I’m not a big synth and eighties baseline man, which I think it’d be fair to say are Teleman’s signature sound, but such is the strength of their melodies (which are deftly accompanied by Thomas Sanders’ words and polite vocals) that it’s surprisingly easy to forgo the pleasures of fuzztone and farfisa.

The set concluded with a mesmerizingly kraut-ish version of “I’m Not in Control” which set us off on our way with something of a Suuns-ish buzz in our ears. Good stuff.

Steam Train Girl

Strange Combinations

Glory Hallelujah

I’m Not in Control

Passing slowly through the town…

IMG_1570The picture on the left is a souvenir from last week’s Kevin Morby gig. I often hang around the merch stall at gigs but by now have learned to curb my natural urge to buy an ill-advised t-shirt or the support band’s murky CD. But I did buy the t-shirt this time, partly because it looks quite cool, but mostly because, now, I have seen this man and by the looks of things last night, I am one of only 25 West Country folk who actually has…

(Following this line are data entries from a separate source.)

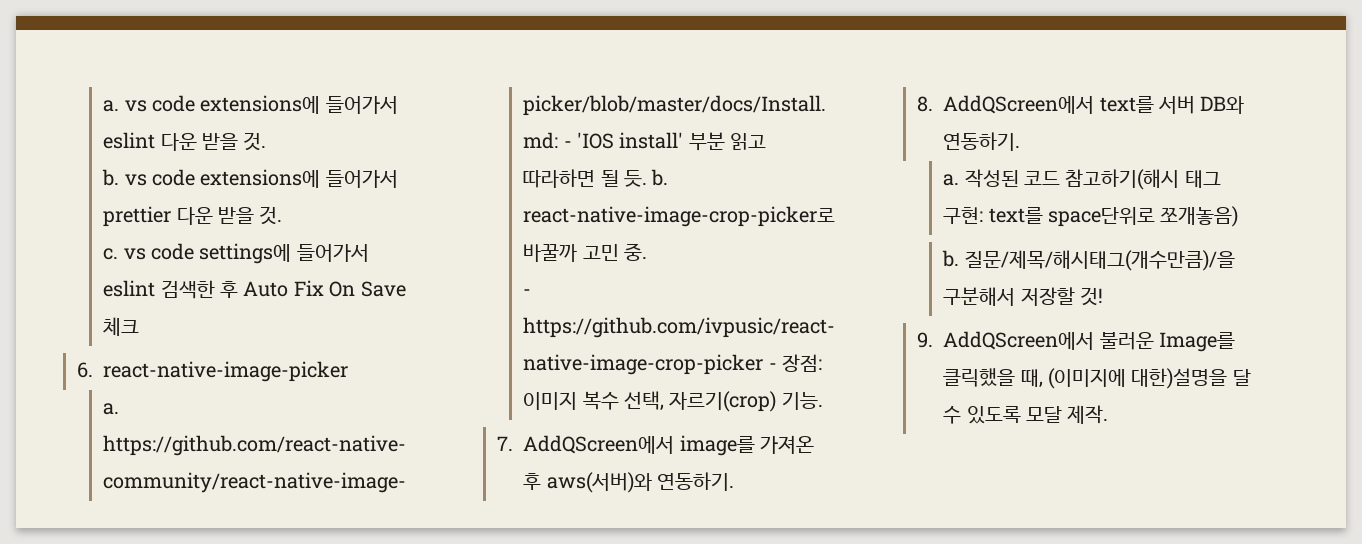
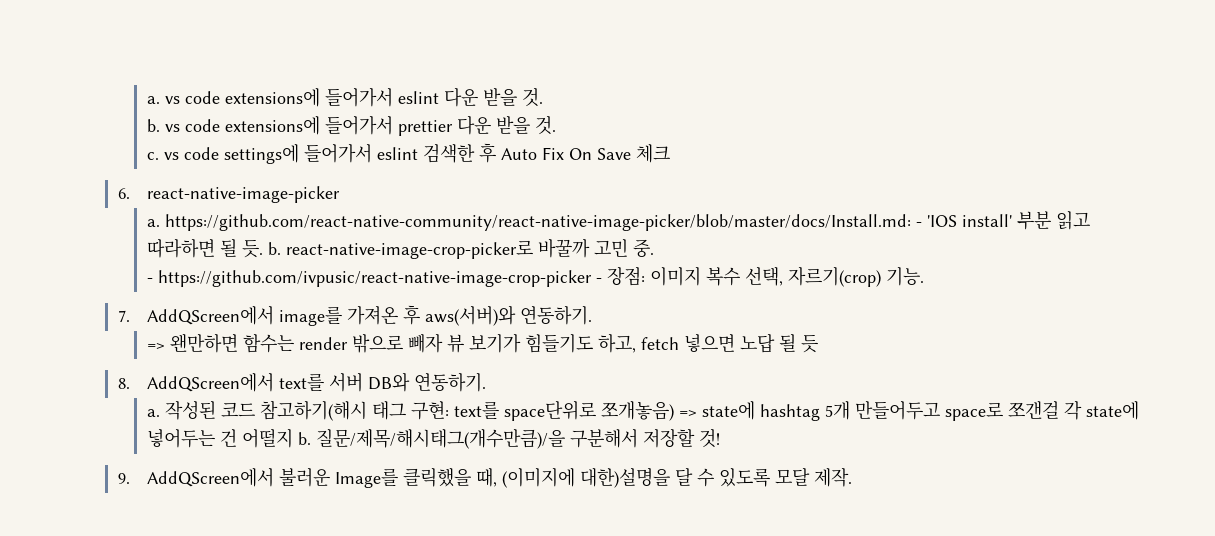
(735, 481) none -> [146,333,818,353] // => 왠만하면 함수는 render 밖으로 빼자 뷰 보기가 힘들기도 하고, fetch 넣으면 노답 될 듯
(1239, 216) // -> [678,401,1139,421] [146,428,293,448] => state에 hashtag 5개 만들어두고 space로 쪼갠걸 각 state에 넣어두는 건 어떨지

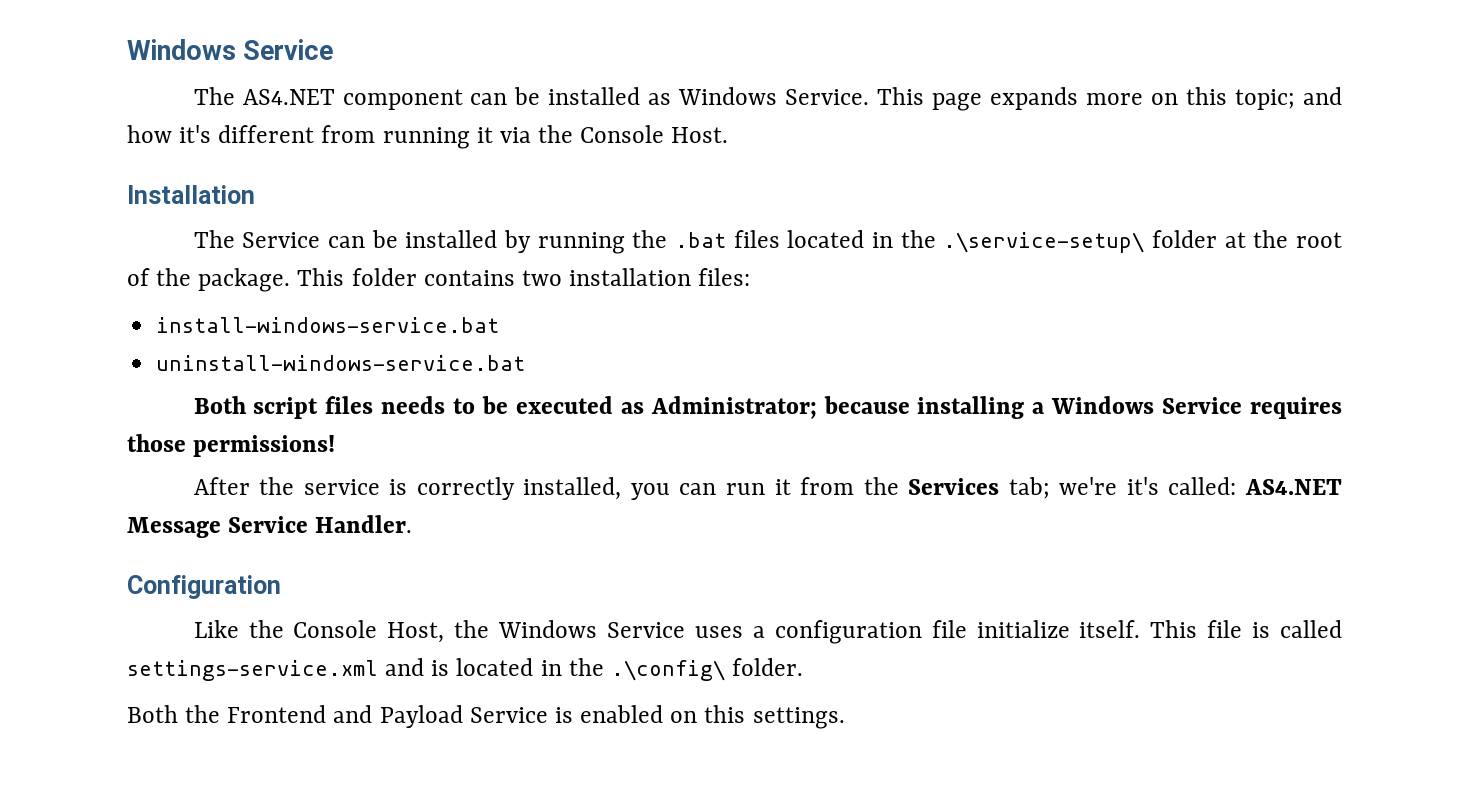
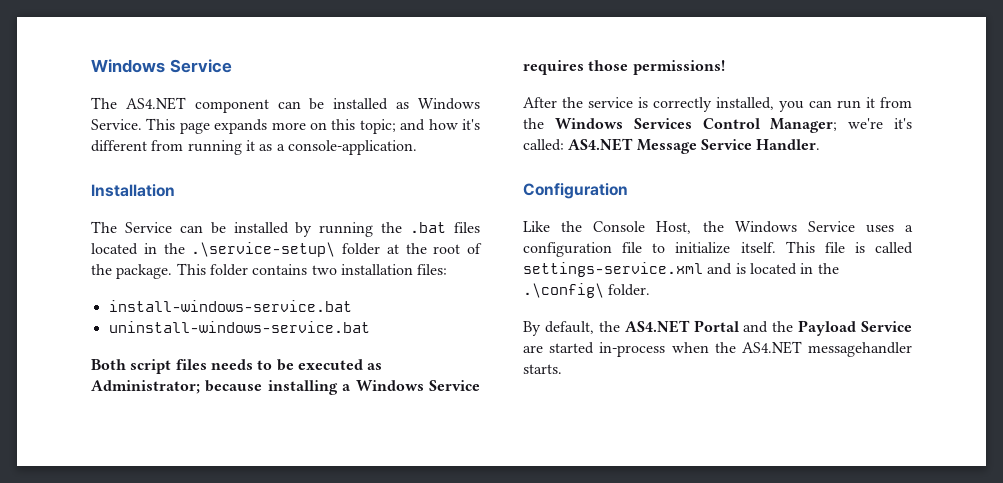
[499,125,729,143] via the Console Host. -> [259,140,417,155] as a console-application.
[908,477,1050,499] Services tab; -> [554,118,838,133] Windows Services Control Manager;
(967, 629) none -> [652,243,666,253] to
[127,705,845,729] Both the Frontend and Payload Service is enabled on this settings. -> [523,320,912,336] [523,341,912,357] [523,364,562,374] By default, the AS4.NET Portal and the Payload Service are started in-process when the AS4.NET messagehandler starts.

Kevin Morby, The Louisiana

So anyway, I flew solo down to the Louisiana last Monday evening to see ex-Woods member and (ex?) Babies frontman, Kevin Morby, whose two terrific solo records I think I’ve droned on about before. Both of them are great, I reckon, and have been well-received by press and Twitterati alike, so I was pretty surprised at how few people had come out to see him, the Louie being pretty much empty when I arrived (admittedly early). The contrast between this and the previous night’s Sufjan concert couldn’t have been much stronger. He looked a little pissed off himself, although he graciously thanked those who had showed up, mentioning other good shows in Bristol that evening that might have tempted folk away, but I could see that fresh as he (also) was from End of the Road, it must have been a bit disheartening.

No matter. It was actually a very good show indeed. Dipping in and out of Harlem River and Still Life, he led a drums-guitar-lead trio, with Justin Sulivan and Meg Duffy, that switched to drums-bass-lead once he strapped on the electric guitar. The set went up a notch, at this point, to be honest, and he injected a bit of life into his itchy, awkward songs. “Motors Runnin” and “Harlem River” were particularly blunt, both with extended freakouts to close.

And, all a bit soon, it was over. No encore, and by the end it all felt a little perfunctory. I would like to have heard “Arlo Jones” and perhaps something from the Babies’ records, but there you go. I can understand it, a fine set nonetheless, and the recordings are well worth hearing.

Motors Runnin’

Harlem River


Sucker in the Void

Even more, they were boys with their cars, summer jobs…

I’ve got all the recordings for Sunday’s Sufjan … experience… sorted out now and picked a few you might be interested in. I’ve thought on the evening long and hard, and considered my immodest, somewhat gushing review of a few days ago.

I regret nothing.

Here. Enjoy, try to ignore the squeaky seat, the audience reactions (I was obviously sat near to a “whooper”), and the ninnies sat in front who managed to kick over their beer at one point; but most of all enjoy:

All of Me Wants All of You

There’s No Shade in the Shadow of the Cross

The Only Thing

John Wayne Gacy Jr (his “murder ballad”)

There’s blood on that blade, fuck me, I’m falling apart…


The Green Man sets will have to wait.

I’m still going over and over in my mind a really quite special night at Colston Hall on Sunday – a beautiful, beautiful evening in the company of Sufjan Stevens.

To be honest, I’m going to struggle even more than usual to get thoughts onto paper, it was simply magnificent. I cannot remember ever being swept away by a concert as much as I was, two hours slipped by in the blink of a moistened eye.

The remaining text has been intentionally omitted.